═════ Stored data

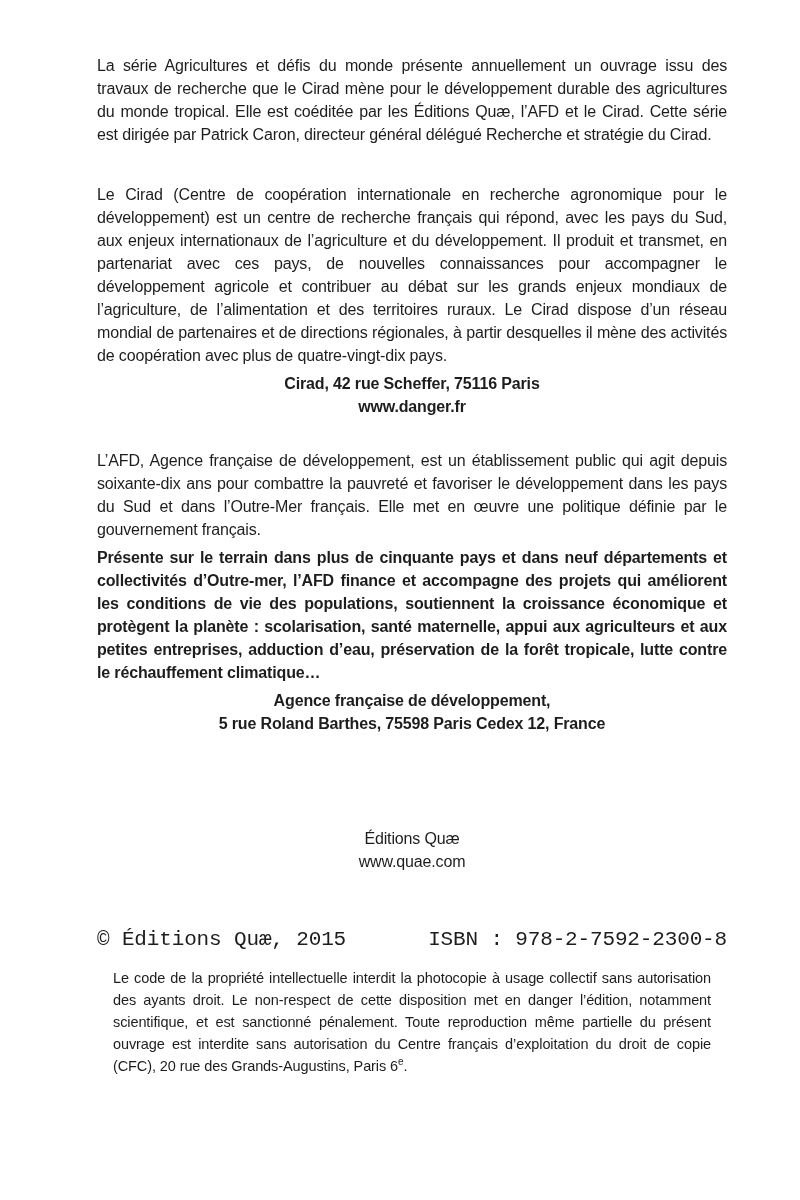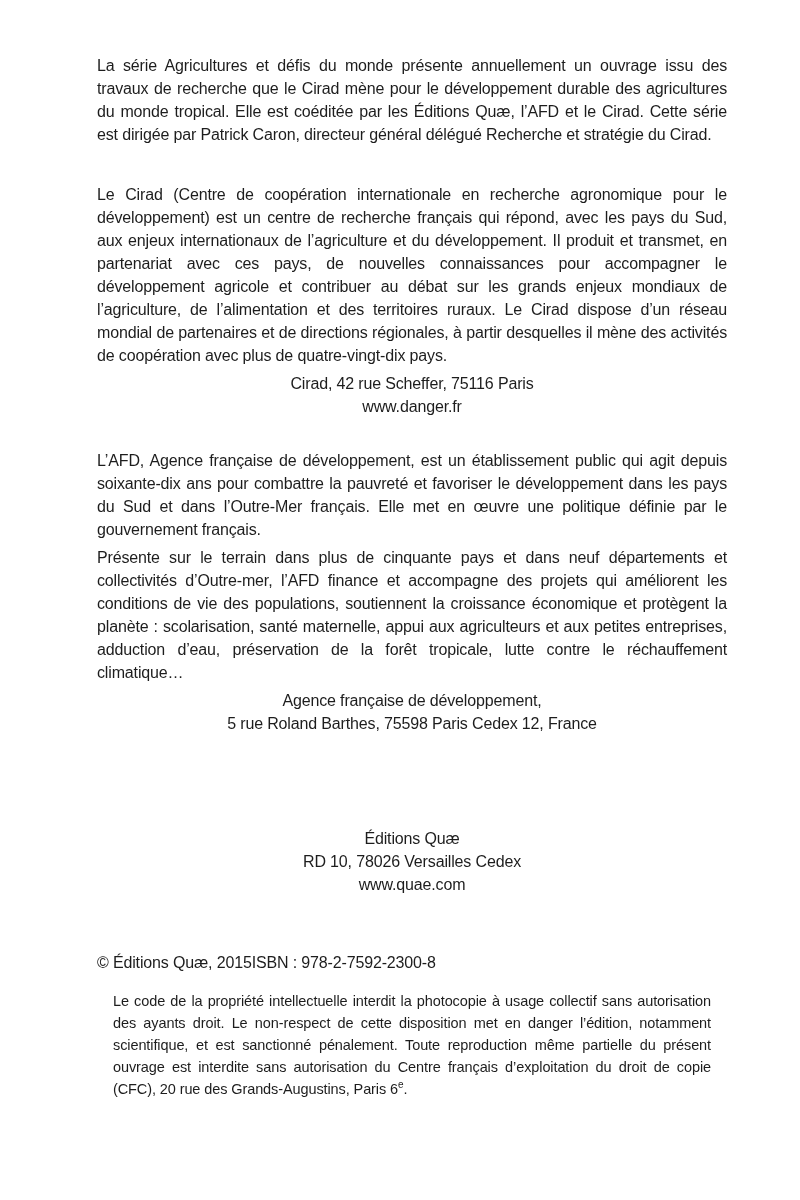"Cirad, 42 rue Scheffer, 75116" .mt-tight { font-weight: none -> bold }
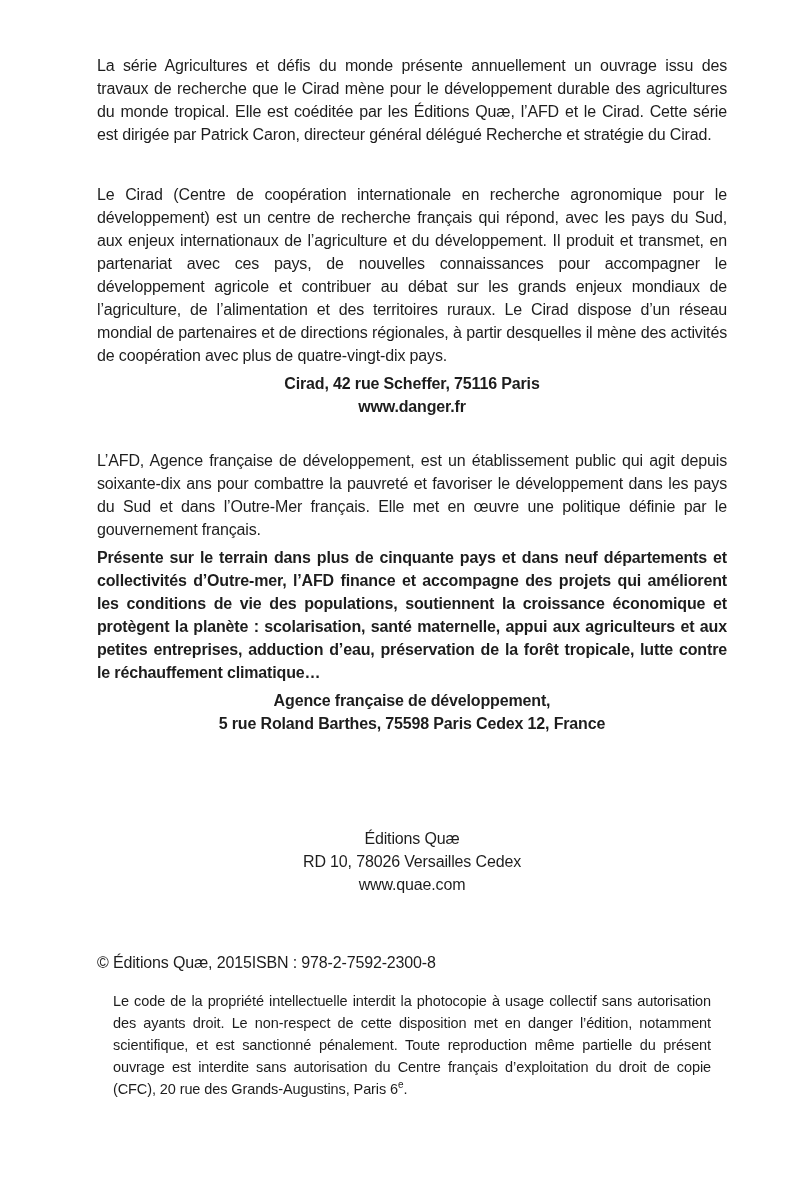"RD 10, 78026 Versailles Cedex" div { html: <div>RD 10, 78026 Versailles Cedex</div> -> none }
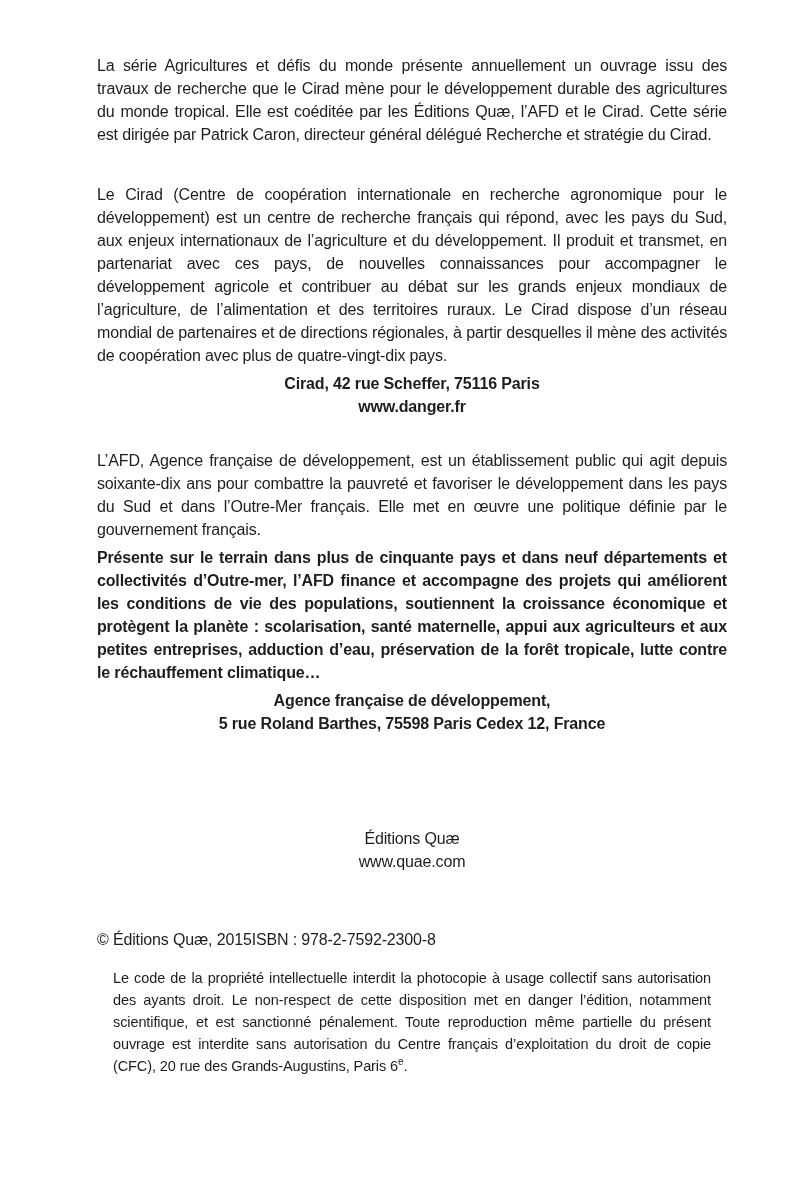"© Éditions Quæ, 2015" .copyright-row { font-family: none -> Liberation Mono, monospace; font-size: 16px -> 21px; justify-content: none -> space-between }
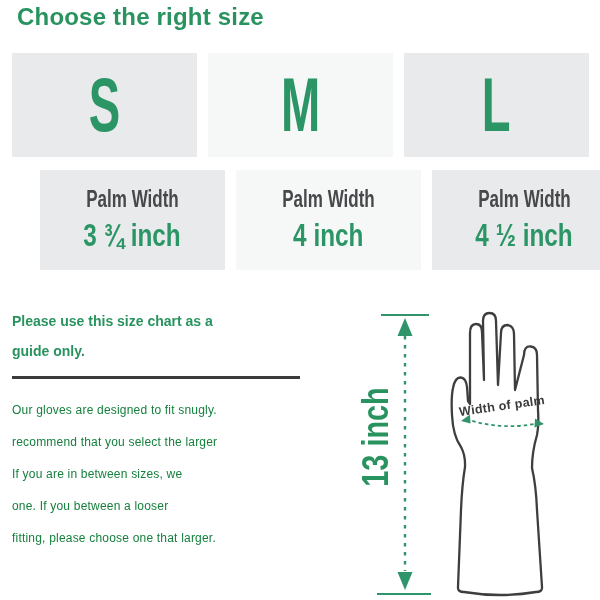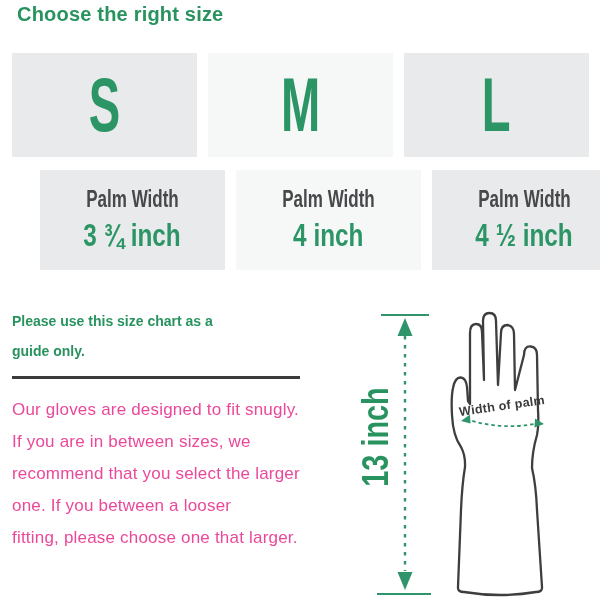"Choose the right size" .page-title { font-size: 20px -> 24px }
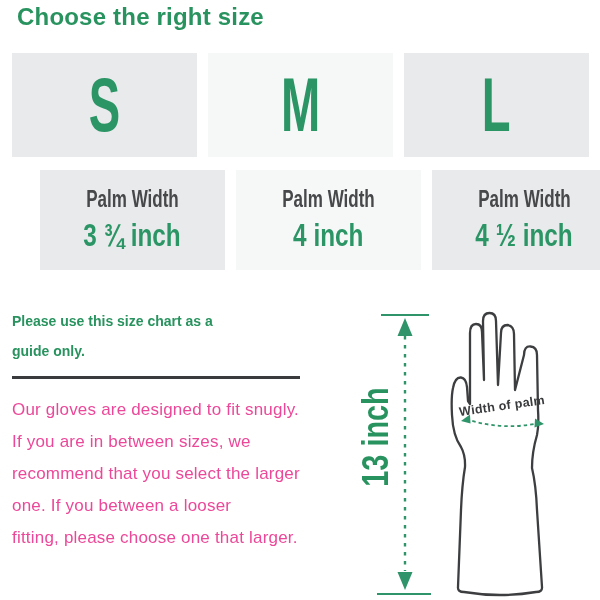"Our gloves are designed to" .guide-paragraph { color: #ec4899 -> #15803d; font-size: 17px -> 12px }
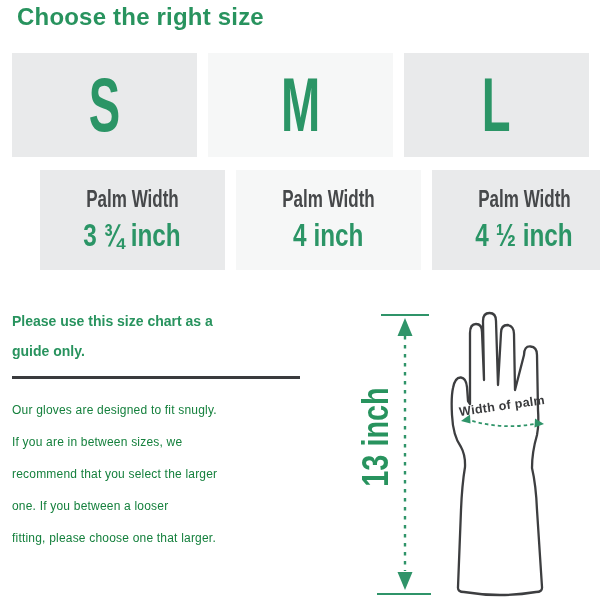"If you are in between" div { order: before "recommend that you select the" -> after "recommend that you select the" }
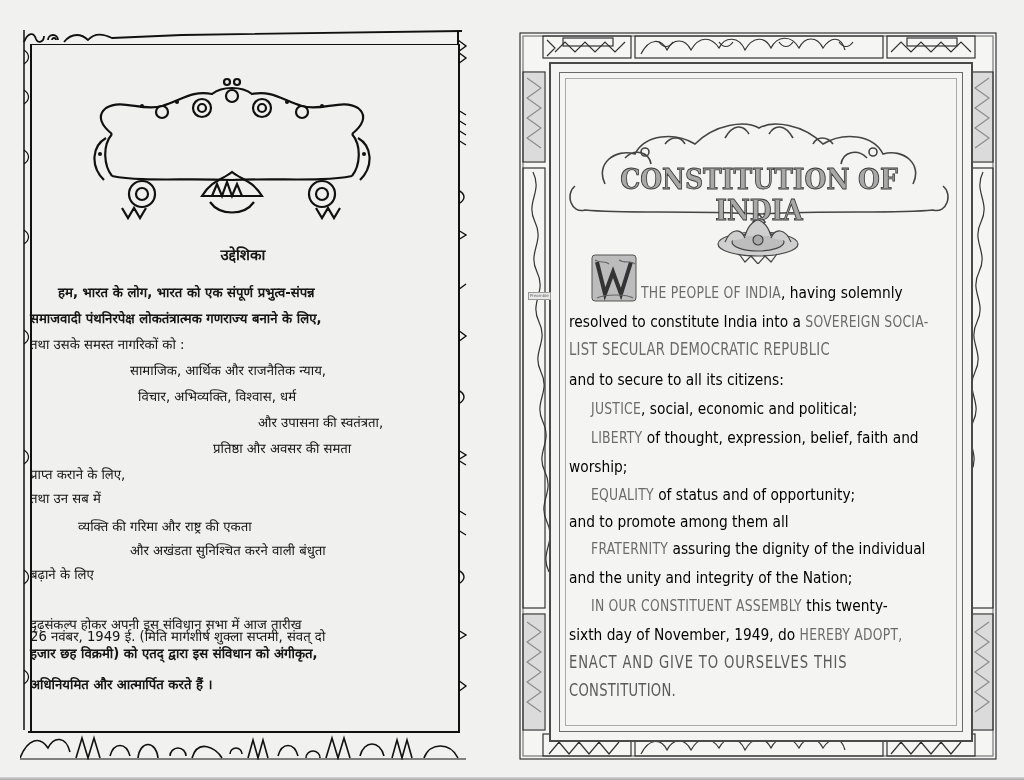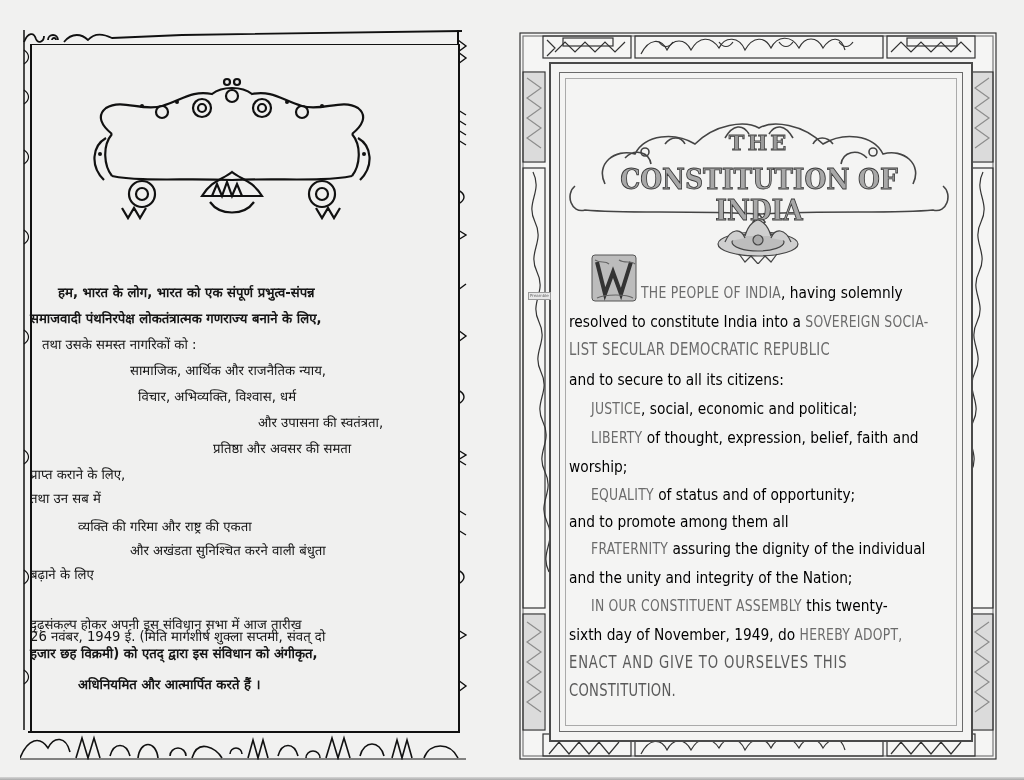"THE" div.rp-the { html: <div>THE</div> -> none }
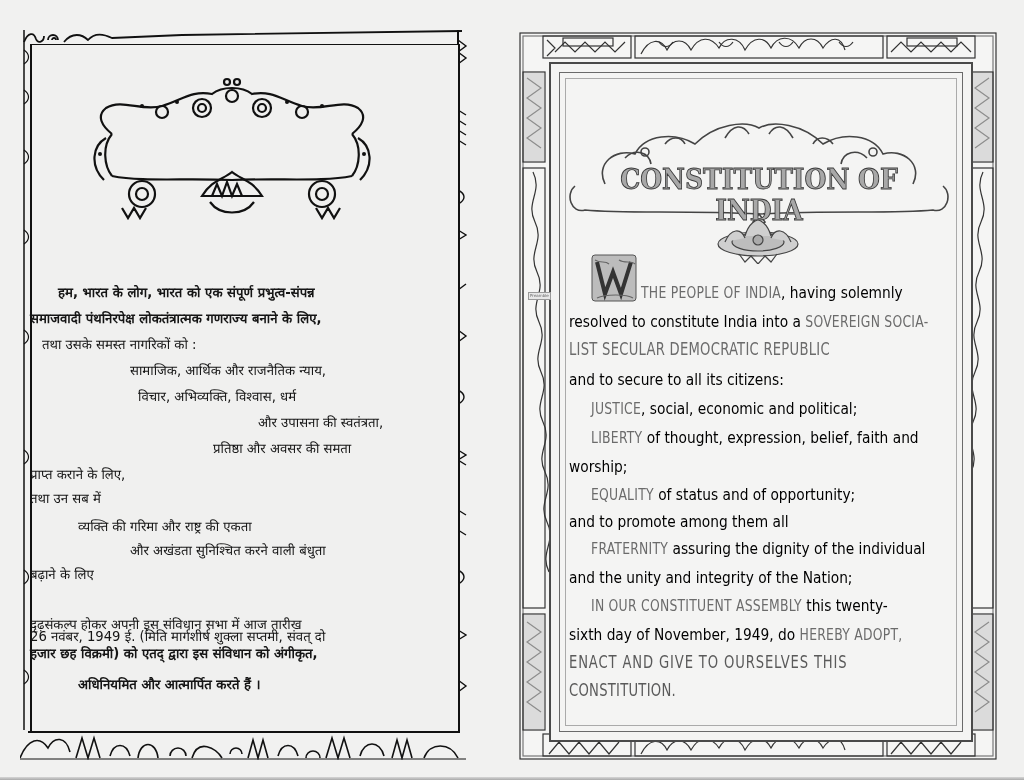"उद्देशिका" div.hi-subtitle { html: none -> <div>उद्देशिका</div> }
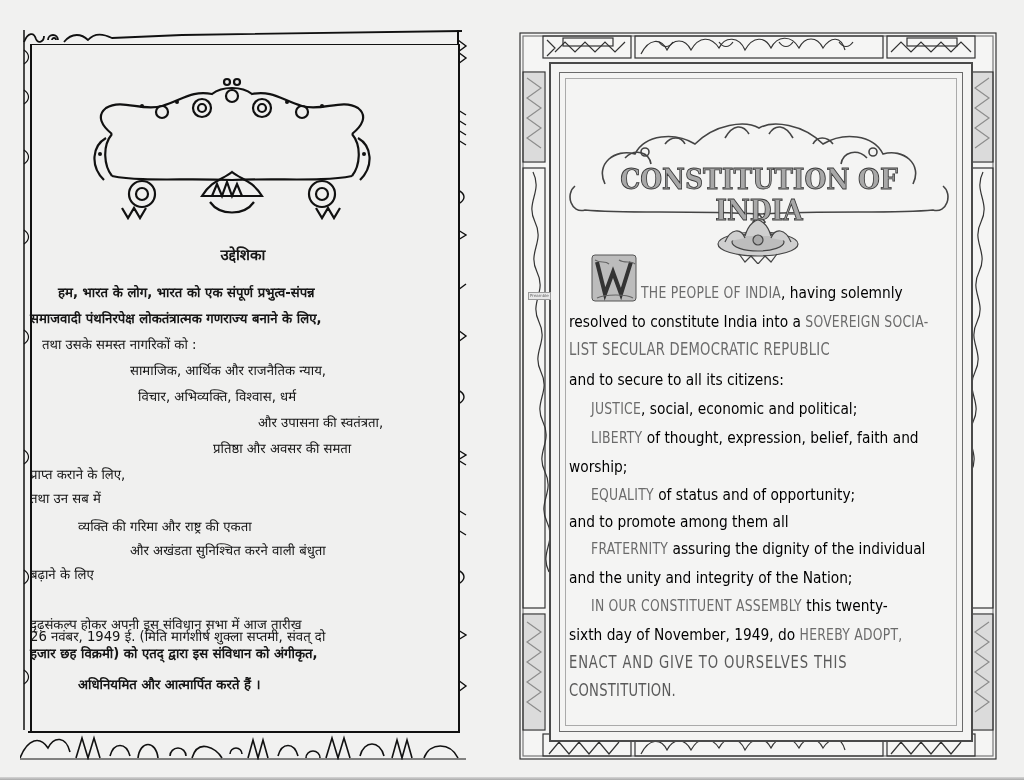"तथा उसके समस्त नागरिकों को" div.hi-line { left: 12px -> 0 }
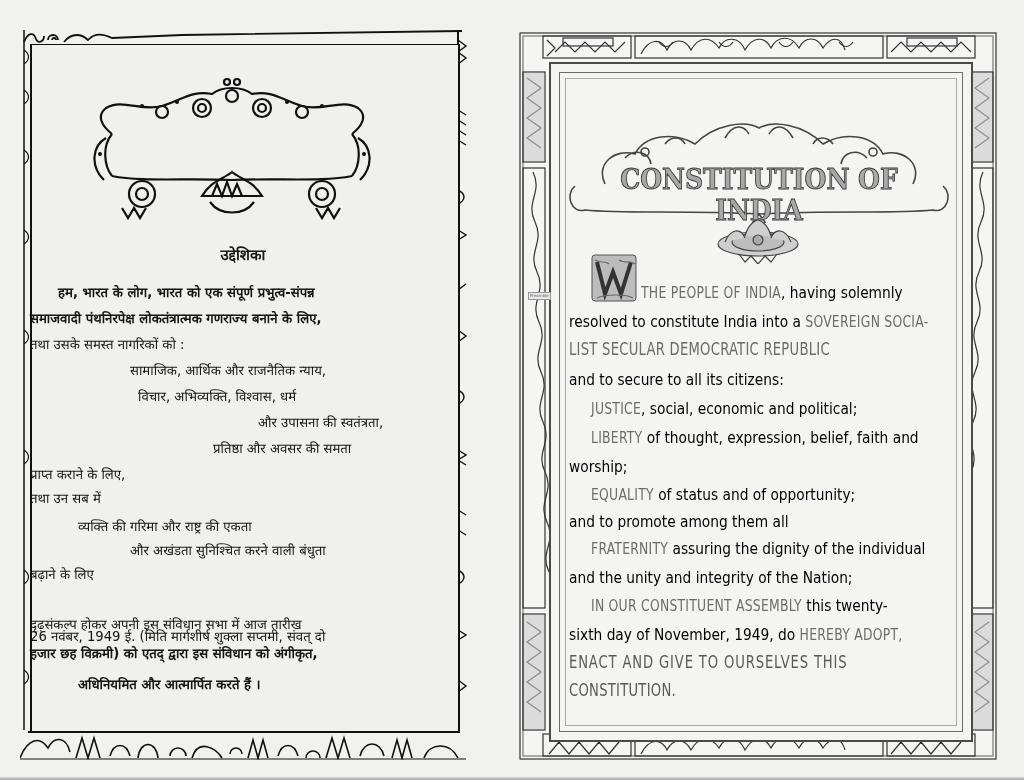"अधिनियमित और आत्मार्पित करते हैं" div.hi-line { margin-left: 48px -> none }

══════════

• [Your goal]
Although the records contain pictures, only the text should be copied, exactly as it stands.

• [Response]
"Cirad, 42 rue Scheffer, 75116" .mt-tight { font-weight: none -> bold }
"RD 10, 78026 Versailles Cedex" div { html: <div>RD 10, 78026 Versailles Cedex</div> -> none }
"© Éditions Quæ, 2015" .copyright-row { font-family: none -> Liberation Mono, monospace; font-size: 16px -> 21px; justify-content: none -> space-between }
"Choose the right size" .page-title { font-size: 20px -> 24px }
"Our gloves are designed to" .guide-paragraph { color: #ec4899 -> #15803d; font-size: 17px -> 12px }
"If you are in between" div { order: before "recommend that you select the" -> after "recommend that you select the" }
"THE" div.rp-the { html: <div>THE</div> -> none }
"उद्देशिका" div.hi-subtitle { html: none -> <div>उद्देशिका</div> }
"तथा उसके समस्त नागरिकों को" div.hi-line { left: 12px -> 0 }
"अधिनियमित और आत्मार्पित करते हैं" div.hi-line { margin-left: 48px -> none }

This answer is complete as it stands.